And so the federal government has taken on this woman's crusade to continue working in a titty bar.
"Age discrimination is prohibited by federal law, even within the adult entertainment industry," R.J. Ruff Jr., district director of the Houston EEOC office, said. "The EEOC will not stand idly by while employees in any industry are subjected to discrimination because of their age."

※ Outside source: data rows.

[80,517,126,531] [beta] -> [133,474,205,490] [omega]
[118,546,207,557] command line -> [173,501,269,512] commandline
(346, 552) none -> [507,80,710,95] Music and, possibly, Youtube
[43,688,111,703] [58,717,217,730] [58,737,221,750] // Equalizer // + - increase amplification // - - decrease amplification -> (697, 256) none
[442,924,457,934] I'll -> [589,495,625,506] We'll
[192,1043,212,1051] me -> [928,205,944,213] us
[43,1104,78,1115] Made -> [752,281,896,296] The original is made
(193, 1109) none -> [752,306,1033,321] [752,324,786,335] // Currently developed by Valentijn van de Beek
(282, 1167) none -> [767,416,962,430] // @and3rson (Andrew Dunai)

Ruff then retired to his office to watch his newest Grandmothers Gone Wild DVD. Well, probably not. RICHARD CONNELLY
Winning Ticket, Losing Money
Houston man can't cash his lucky lotto ticket
Maybe money's tight for you these days so you play the lotto, maybe the Daily 4 game. Then you win and the payout is so much — $600 — you have to take the ticket to a claims office in Houston to get your check.
That was Jesse Phillips's situation recently until a worker at the claims office took his winning ticket and refused to give him any money.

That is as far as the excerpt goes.